WHAT THE EXERCISE ASKS
Among the records that follow, find the line with "[401,768,495,785] allocation ->" and the line with "(627, 961) none". Set down those lines and all lines between them exactly, without adding anything.

____________

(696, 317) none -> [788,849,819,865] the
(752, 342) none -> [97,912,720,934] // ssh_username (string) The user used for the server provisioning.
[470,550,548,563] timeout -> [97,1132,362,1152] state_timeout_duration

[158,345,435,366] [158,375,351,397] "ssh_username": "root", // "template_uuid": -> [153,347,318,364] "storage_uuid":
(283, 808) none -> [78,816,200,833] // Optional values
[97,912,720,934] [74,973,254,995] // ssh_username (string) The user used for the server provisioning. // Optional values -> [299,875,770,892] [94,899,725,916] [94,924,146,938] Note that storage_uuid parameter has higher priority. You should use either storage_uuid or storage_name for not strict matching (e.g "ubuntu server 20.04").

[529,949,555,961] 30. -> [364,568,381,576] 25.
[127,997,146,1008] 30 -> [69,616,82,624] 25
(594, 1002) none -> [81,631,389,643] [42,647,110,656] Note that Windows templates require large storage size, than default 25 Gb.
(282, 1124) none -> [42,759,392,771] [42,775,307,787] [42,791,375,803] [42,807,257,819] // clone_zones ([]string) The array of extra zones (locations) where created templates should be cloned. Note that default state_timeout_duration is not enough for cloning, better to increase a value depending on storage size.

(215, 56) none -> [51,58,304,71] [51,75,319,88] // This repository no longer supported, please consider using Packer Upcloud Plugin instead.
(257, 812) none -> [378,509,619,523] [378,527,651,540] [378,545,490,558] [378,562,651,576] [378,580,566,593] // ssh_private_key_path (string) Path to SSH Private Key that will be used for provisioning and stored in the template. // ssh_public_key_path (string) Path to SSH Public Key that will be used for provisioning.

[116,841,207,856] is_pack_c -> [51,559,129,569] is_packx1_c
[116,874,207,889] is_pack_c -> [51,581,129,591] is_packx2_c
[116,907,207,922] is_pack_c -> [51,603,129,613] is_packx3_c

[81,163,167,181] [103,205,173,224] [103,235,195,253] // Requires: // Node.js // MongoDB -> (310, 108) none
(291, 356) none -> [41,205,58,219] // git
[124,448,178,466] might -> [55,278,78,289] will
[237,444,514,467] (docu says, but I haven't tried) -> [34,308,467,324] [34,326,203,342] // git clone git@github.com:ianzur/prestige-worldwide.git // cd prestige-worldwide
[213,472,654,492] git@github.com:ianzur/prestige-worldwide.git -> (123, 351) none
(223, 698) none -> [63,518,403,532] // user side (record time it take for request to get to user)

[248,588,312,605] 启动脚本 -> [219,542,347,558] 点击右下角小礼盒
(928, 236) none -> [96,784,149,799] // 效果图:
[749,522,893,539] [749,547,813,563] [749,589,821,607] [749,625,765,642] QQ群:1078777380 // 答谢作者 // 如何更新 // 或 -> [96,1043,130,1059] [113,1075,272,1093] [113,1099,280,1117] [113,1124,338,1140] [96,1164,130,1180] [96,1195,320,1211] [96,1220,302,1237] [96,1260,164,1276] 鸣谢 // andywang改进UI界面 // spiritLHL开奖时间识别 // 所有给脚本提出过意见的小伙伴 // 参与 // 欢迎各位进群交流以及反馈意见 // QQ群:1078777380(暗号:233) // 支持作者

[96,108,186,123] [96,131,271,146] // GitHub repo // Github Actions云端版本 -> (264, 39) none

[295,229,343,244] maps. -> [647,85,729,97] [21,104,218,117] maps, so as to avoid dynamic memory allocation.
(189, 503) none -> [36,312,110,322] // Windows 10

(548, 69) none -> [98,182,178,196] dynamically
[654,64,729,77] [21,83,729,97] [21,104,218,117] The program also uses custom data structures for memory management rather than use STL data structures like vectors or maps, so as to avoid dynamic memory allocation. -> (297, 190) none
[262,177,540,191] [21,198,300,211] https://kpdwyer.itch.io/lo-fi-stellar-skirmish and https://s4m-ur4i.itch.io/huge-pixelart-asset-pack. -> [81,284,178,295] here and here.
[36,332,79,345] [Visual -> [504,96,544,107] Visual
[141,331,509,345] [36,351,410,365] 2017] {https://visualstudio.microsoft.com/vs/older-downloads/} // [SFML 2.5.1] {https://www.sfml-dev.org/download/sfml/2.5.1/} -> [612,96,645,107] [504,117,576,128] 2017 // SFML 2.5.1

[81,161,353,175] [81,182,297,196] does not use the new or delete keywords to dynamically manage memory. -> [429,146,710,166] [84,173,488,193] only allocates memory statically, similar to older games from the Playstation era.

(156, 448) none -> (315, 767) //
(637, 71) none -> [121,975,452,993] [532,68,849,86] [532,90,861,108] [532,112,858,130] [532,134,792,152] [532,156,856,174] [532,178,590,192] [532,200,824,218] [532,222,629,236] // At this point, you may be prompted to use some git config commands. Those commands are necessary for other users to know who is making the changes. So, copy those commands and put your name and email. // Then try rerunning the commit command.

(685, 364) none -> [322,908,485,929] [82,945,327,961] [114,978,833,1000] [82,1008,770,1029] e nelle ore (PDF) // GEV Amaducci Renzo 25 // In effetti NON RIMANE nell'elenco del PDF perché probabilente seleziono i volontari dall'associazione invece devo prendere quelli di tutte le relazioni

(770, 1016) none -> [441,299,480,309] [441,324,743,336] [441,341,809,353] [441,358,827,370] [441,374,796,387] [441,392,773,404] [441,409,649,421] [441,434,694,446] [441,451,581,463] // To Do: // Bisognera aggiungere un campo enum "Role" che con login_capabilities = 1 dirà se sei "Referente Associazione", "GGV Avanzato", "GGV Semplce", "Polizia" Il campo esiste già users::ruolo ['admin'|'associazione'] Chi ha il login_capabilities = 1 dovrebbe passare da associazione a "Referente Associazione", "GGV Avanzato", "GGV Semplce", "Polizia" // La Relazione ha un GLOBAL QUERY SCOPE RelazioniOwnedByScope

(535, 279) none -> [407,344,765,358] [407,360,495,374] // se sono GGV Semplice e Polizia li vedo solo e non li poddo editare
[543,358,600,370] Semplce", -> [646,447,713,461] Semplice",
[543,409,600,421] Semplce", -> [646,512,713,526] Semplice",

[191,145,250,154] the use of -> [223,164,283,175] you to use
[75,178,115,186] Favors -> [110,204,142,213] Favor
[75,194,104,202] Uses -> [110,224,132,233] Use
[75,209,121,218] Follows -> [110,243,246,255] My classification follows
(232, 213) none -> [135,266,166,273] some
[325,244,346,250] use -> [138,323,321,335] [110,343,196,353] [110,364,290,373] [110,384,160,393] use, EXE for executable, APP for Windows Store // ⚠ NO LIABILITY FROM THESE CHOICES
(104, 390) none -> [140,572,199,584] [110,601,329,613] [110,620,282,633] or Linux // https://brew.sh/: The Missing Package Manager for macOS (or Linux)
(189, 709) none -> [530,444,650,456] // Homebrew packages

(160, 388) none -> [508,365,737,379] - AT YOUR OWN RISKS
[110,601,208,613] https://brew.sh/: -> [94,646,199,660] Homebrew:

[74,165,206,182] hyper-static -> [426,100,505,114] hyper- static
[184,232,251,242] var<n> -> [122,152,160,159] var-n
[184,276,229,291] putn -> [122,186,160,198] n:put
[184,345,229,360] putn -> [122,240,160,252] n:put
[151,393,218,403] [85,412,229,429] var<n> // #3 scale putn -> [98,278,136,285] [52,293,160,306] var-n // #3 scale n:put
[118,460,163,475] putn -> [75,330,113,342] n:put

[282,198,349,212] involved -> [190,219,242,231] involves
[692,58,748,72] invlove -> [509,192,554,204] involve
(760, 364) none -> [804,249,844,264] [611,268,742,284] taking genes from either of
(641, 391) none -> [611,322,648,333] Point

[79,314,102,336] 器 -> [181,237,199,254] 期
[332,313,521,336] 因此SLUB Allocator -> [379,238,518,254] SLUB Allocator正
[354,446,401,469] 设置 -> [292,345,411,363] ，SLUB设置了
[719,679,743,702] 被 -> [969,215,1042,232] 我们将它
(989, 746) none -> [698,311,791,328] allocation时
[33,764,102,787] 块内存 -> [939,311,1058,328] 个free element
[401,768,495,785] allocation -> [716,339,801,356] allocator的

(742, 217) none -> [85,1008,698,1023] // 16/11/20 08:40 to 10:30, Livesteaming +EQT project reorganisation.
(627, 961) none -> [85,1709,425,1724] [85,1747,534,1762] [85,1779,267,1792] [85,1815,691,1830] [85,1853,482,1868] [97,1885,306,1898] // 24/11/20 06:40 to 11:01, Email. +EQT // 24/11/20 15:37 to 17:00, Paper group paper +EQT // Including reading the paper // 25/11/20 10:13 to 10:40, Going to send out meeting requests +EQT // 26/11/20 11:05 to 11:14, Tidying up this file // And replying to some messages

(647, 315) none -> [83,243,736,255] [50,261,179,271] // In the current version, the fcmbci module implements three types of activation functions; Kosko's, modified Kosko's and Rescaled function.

____________

RESPONSE AREA
[401,768,495,785] allocation -> [716,339,801,356] allocator的

(742, 217) none -> [85,1008,698,1023] // 16/11/20 08:40 to 10:30, Livesteaming +EQT project reorganisation.
(627, 961) none -> [85,1709,425,1724] [85,1747,534,1762] [85,1779,267,1792] [85,1815,691,1830] [85,1853,482,1868] [97,1885,306,1898] // 24/11/20 06:40 to 11:01, Email. +EQT // 24/11/20 15:37 to 17:00, Paper group paper +EQT // Including reading the paper // 25/11/20 10:13 to 10:40, Going to send out meeting requests +EQT // 26/11/20 11:05 to 11:14, Tidying up this file // And replying to some messages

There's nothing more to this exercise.